Exercise directions:
The stretch wanted below opens at the line containing "line-height: 18.2px;" and closes at the line containing "the Settlement Administrator,</p>". Please return it exactly, with no other lines.

Information supplied:

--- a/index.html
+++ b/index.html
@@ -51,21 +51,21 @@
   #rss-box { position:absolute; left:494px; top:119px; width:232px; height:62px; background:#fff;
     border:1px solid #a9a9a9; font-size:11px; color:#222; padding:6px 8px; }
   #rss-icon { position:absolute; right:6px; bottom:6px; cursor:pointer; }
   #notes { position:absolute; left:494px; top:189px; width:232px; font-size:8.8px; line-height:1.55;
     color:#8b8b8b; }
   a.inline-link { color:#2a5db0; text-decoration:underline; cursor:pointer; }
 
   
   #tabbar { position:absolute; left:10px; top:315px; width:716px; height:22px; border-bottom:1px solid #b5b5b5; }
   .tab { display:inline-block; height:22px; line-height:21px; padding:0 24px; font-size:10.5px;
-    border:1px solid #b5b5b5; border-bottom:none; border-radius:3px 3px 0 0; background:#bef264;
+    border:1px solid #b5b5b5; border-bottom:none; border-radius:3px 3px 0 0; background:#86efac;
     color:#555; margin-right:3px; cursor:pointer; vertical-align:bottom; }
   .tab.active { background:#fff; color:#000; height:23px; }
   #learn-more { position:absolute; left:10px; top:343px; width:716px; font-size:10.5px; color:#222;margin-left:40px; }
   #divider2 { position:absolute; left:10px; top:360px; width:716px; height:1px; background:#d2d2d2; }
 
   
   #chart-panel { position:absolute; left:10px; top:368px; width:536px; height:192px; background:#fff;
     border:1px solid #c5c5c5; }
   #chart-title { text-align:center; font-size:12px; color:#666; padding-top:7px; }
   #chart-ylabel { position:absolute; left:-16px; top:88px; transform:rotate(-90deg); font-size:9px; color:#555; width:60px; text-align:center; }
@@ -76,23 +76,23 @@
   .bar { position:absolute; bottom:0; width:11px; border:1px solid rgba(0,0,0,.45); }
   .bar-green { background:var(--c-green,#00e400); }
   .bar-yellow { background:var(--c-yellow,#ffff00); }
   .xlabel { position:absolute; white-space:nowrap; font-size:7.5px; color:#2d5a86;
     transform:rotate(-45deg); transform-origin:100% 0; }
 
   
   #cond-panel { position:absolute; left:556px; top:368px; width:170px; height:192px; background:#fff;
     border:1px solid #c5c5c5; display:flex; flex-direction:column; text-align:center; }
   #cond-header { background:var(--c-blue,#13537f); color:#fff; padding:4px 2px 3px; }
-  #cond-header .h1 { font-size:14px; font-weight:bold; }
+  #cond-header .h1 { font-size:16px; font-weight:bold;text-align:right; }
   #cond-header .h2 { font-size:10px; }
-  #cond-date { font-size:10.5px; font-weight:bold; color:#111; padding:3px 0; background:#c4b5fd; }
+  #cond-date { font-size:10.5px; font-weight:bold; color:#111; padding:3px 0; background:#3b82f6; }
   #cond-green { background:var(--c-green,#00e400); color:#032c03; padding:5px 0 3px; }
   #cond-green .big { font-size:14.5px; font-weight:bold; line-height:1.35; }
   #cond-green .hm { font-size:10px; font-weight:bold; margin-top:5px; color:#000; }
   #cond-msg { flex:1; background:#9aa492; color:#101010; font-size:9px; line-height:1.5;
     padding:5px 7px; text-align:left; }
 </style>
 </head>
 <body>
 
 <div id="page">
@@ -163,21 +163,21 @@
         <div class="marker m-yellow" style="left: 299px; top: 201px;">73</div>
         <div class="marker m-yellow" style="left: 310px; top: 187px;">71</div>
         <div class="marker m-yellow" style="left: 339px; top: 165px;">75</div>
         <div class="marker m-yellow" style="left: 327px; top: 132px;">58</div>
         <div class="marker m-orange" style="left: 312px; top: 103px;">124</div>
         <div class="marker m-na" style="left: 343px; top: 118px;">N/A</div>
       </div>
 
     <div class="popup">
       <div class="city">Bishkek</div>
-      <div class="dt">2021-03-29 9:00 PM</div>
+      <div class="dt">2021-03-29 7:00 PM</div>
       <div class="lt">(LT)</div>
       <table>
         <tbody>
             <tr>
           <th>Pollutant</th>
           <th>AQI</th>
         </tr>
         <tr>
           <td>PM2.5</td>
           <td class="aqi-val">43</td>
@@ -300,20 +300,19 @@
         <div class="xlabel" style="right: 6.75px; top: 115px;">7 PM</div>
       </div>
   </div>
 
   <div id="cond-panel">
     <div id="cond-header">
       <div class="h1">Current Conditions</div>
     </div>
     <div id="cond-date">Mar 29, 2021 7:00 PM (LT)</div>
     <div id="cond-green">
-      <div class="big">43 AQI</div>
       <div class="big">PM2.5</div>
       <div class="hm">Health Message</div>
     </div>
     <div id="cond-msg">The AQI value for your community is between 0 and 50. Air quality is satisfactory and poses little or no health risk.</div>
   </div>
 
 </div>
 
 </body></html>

---

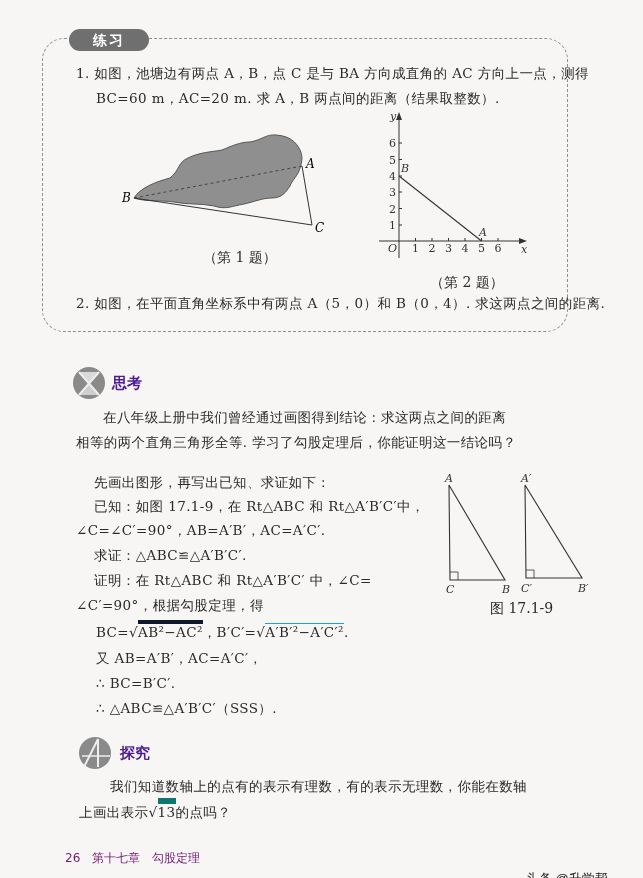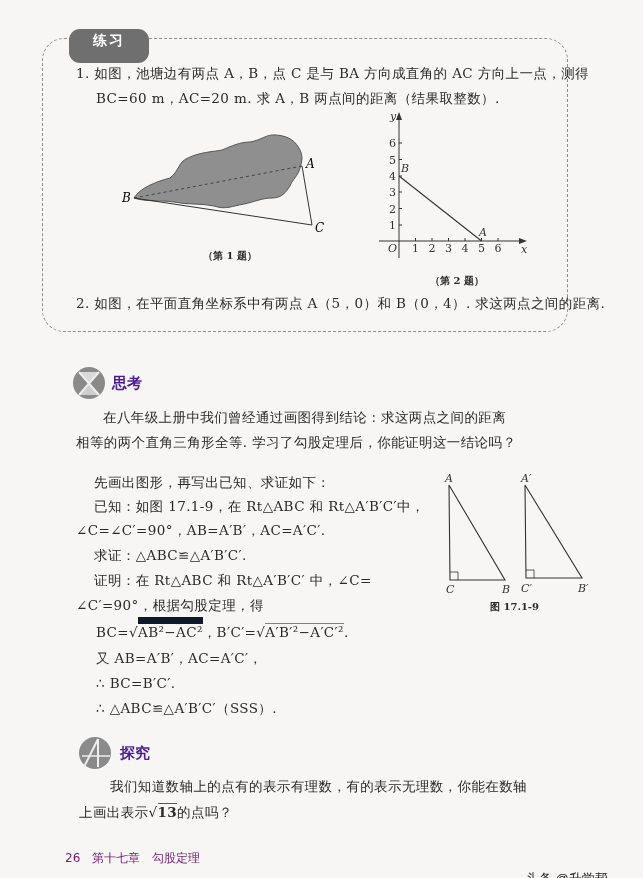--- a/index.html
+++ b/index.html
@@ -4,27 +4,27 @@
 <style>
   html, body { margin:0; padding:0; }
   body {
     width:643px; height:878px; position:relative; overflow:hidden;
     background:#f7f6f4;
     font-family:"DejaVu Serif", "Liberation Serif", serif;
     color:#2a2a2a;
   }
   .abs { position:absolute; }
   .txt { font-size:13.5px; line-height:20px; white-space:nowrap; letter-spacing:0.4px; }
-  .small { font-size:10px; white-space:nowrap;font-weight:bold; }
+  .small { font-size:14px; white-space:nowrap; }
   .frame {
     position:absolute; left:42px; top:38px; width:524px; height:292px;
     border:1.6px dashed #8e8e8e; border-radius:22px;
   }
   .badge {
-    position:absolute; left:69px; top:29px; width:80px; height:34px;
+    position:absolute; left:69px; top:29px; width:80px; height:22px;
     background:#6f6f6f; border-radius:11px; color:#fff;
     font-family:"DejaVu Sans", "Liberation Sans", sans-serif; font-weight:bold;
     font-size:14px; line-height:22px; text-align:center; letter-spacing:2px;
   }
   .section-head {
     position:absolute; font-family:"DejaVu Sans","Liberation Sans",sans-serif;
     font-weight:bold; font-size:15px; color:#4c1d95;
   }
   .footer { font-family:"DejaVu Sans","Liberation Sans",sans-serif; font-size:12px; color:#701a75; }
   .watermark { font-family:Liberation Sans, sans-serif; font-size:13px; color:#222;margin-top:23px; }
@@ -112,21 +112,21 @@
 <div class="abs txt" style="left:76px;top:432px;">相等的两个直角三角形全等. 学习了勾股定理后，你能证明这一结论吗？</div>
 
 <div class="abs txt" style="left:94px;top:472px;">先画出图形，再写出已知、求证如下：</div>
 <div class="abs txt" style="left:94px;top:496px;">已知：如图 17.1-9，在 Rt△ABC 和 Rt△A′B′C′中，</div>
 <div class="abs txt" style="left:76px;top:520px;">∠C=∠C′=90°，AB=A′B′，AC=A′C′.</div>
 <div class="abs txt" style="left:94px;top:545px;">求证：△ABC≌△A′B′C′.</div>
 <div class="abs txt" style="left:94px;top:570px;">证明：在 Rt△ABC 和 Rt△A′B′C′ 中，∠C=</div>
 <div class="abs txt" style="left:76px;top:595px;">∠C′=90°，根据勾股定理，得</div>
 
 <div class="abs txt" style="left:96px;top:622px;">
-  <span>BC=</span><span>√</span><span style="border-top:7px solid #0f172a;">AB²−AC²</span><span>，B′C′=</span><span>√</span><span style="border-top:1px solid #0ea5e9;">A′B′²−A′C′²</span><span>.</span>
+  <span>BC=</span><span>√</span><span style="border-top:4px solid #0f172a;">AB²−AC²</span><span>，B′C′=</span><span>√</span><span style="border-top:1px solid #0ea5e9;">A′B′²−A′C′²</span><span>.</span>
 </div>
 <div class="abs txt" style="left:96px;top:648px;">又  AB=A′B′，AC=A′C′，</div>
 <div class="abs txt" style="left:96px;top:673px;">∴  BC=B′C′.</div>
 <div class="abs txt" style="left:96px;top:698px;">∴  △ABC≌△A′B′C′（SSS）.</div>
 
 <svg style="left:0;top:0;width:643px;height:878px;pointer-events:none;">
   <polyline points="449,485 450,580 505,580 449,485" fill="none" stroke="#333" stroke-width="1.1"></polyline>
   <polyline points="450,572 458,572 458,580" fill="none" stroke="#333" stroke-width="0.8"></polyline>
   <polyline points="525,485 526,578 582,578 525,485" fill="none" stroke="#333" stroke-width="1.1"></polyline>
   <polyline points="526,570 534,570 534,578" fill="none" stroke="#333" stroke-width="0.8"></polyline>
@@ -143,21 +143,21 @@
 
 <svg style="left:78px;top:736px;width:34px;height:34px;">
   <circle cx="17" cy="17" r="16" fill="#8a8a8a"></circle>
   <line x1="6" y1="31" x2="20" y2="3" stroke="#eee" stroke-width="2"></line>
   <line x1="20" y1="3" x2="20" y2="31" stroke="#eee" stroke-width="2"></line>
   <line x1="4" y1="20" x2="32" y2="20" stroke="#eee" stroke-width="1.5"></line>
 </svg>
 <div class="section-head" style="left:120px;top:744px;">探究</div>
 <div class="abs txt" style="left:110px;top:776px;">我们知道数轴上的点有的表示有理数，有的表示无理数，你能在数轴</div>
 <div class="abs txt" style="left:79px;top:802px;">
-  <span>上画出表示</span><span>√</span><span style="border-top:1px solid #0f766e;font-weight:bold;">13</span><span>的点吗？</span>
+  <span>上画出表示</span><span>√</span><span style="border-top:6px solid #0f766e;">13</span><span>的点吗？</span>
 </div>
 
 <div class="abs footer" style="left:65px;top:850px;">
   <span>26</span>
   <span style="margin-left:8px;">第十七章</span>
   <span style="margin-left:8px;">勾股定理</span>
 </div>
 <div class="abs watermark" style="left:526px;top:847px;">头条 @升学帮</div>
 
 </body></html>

* * *

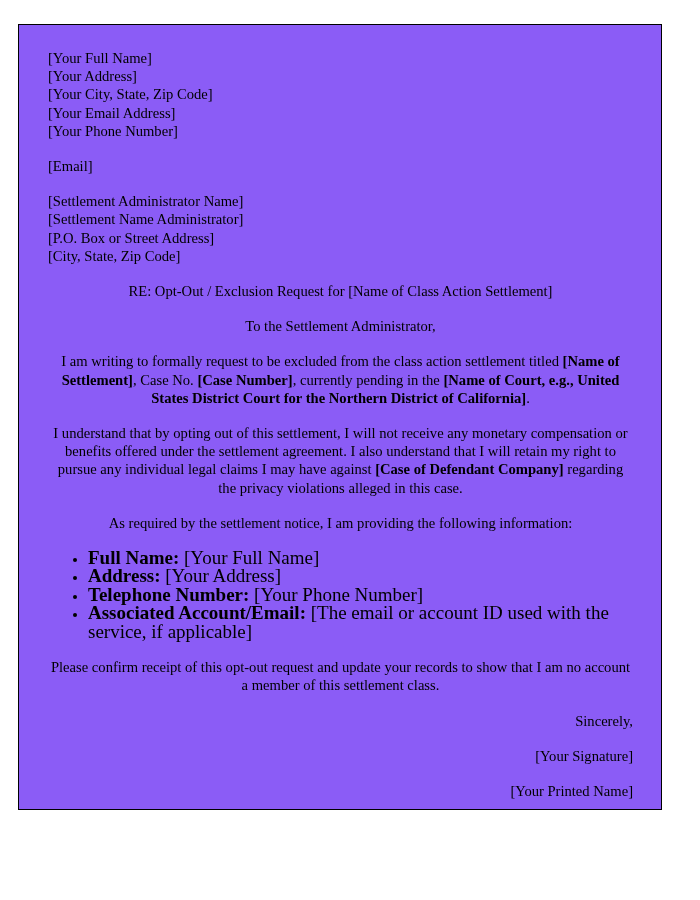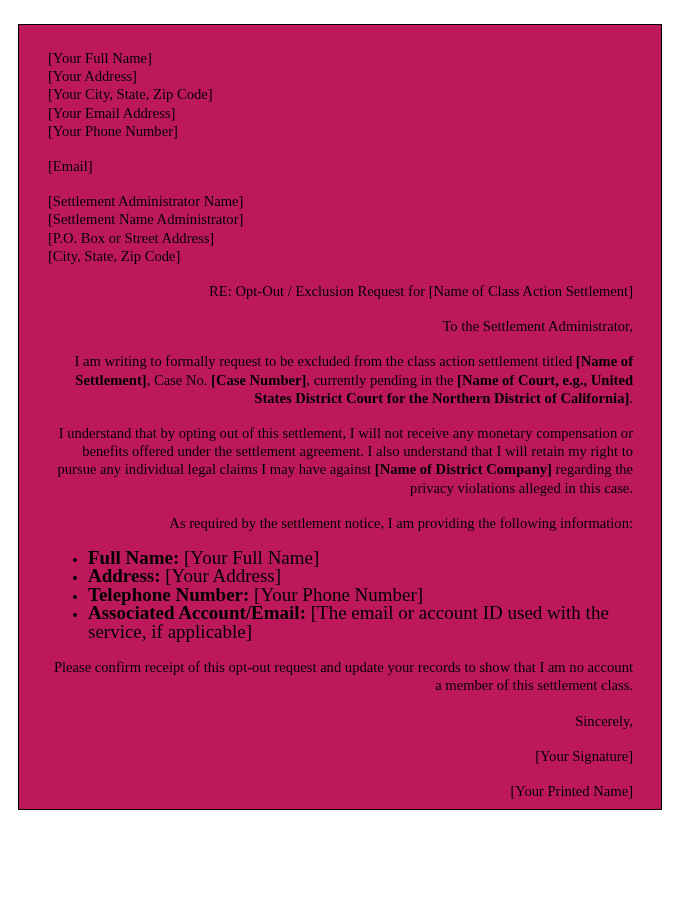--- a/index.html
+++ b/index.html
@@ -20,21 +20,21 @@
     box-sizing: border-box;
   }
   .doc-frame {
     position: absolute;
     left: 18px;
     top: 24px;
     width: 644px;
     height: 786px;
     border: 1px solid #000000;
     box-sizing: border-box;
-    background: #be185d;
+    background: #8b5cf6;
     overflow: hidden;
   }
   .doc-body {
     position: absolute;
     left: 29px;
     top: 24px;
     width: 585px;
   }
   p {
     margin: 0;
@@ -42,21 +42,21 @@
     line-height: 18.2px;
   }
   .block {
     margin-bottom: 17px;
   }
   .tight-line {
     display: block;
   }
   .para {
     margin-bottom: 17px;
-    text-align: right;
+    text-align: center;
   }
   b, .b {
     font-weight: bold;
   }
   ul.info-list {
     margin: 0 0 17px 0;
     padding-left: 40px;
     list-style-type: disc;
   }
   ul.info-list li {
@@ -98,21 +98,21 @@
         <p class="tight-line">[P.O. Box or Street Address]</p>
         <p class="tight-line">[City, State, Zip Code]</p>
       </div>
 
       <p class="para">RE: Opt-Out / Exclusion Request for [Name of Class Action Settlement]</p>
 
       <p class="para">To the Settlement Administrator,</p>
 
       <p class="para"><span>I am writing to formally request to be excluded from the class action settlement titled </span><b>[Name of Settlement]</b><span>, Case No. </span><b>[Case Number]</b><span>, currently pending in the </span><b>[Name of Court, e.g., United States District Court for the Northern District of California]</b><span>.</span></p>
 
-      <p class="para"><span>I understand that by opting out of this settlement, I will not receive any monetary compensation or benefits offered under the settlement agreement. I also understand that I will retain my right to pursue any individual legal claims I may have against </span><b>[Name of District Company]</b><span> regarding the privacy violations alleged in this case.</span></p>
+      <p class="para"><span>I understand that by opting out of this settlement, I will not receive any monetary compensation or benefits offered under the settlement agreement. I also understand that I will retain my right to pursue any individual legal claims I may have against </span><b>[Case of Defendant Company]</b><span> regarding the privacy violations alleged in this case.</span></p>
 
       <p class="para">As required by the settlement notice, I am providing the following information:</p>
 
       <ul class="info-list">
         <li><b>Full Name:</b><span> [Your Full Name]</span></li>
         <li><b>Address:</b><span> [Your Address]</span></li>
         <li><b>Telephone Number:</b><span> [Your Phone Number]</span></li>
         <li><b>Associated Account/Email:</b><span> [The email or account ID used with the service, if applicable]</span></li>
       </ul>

Result of the exercise:
     line-height: 18.2px;
   }
   .block {
     margin-bottom: 17px;
   }
   .tight-line {
     display: block;
   }
   .para {
     margin-bottom: 17px;
-    text-align: right;
+    text-align: center;
   }
   b, .b {
     font-weight: bold;
   }
   ul.info-list {
     margin: 0 0 17px 0;
     padding-left: 40px;
     list-style-type: disc;
   }
   ul.info-list li {
@@ -98,21 +98,21 @@
         <p class="tight-line">[P.O. Box or Street Address]</p>
         <p class="tight-line">[City, State, Zip Code]</p>
       </div>
 
       <p class="para">RE: Opt-Out / Exclusion Request for [Name of Class Action Settlement]</p>
 
       <p class="para">To the Settlement Administrator,</p>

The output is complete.